Importância do acompanhamento psicológico
Portanto, a extensão, como dever do estado, do atendimento psicossocial às crianças e aos adolescentes de pais submetidos a grave violência ou presos em regime fechado se materializa como uma importante política pública voltada à saúde dos nossos jovens.
O relator do então projeto de lei, senador Paulo Paim, do PT do Rio Grande do Sul, defendeu a importância do acompanhamento psicológico para esses jovens:
“É fundamental o encaminhamento de crianças e adolescentes cujo os pais ou responsáveis foram vítimas de violência grave para serviços de atenção psicossocial a fim de abordar o problema antes mesmo que ele se torne mais grave e, potencialmente, irreversível.”
A submissão dos pais a situações de violência grave ou que estejam presos no regime fechado se constitui como um fator desestruturante para o desenvolvimento psicológico e social do menor, e é um dos fatores responsáveis por impedir ou dificultar que esse jovem tenha plenas condições de se tornar um adulto saudável, bem resolvido e capaz de passar pelos obstáculos da vida.
Conclusão – Alteração do ECA
Por fim, essa mudança legislativa vem em boa hora, tentando apoiar esses jovens em um momento tão crucial da vida para a estabilização de sua personalidade.

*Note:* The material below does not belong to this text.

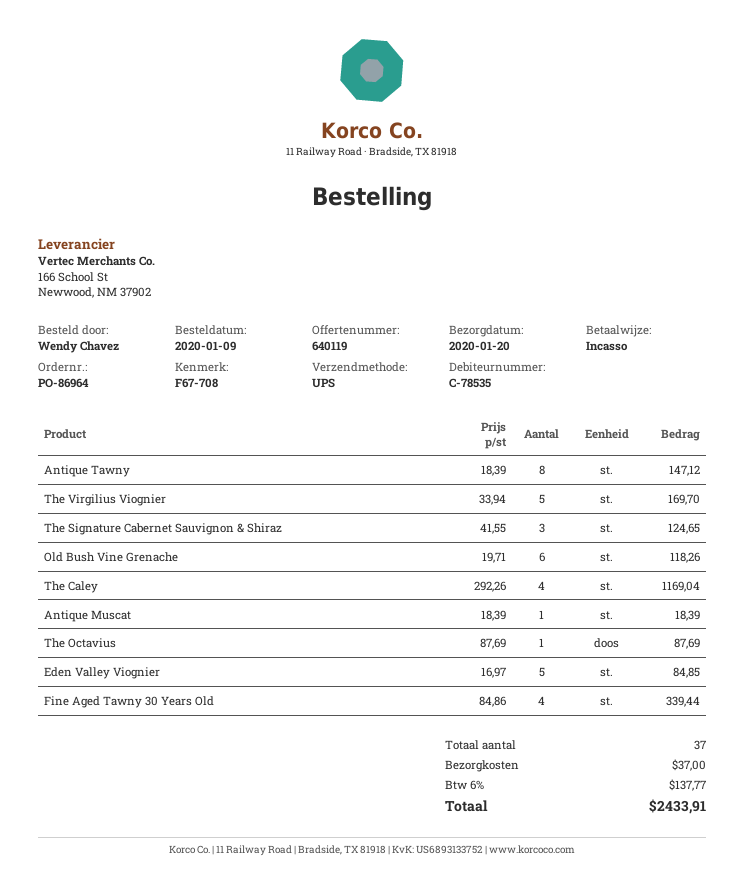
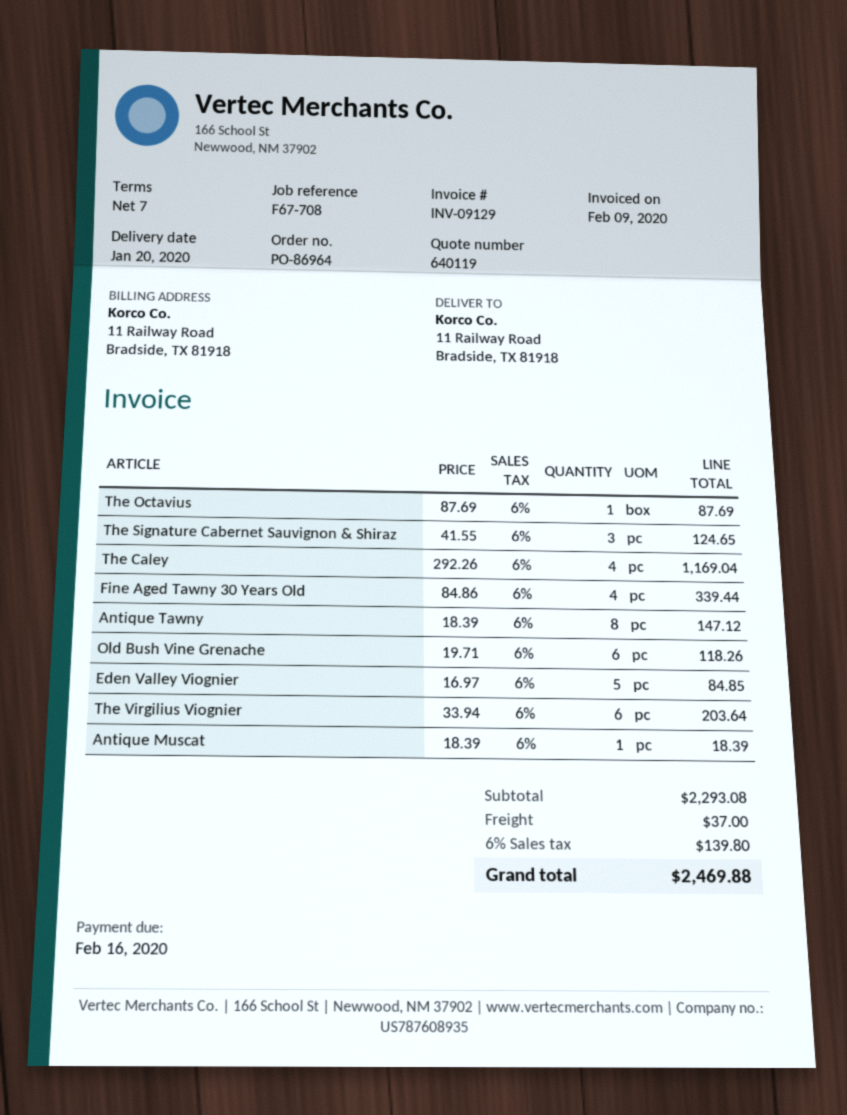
The Virgilius Viognier: 5 x 33.94 = 169.70 -> 6 x 33.94 = 203.64
tax: 6% = 137.77 -> 6% = 139.80
total: 2433.91 -> 2469.88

O crescimento de uma criança sem a presença dos pais, ou em um ambiente onde esses mesmos pais estão submetidos a uma violência grave, corre sérios riscos, sendo, de fato, necessária a intervenção do Estado na prestação de um atendimento psicológico e social humanizado e centrado no bem-estar do menor.
Dessa forma, o grande objetivo desse direito de atendimento psicossocial é melhorar a qualidade de vida das crianças, adolescentes e seus familiares. Restituindo aspectos emocionais e sociais com uma atuação mais próxima, promovendo a escuta técnica, o acolhimento e o cuidado necessários. Capacitando-os, assim, para uma vida adulta plena, saudável, responsável e reflexiva.
Tema interessante, e que pode ser cobrado em provas relacionadas à criança e ao adolescente, ou mesmo em provas de direito constitucional.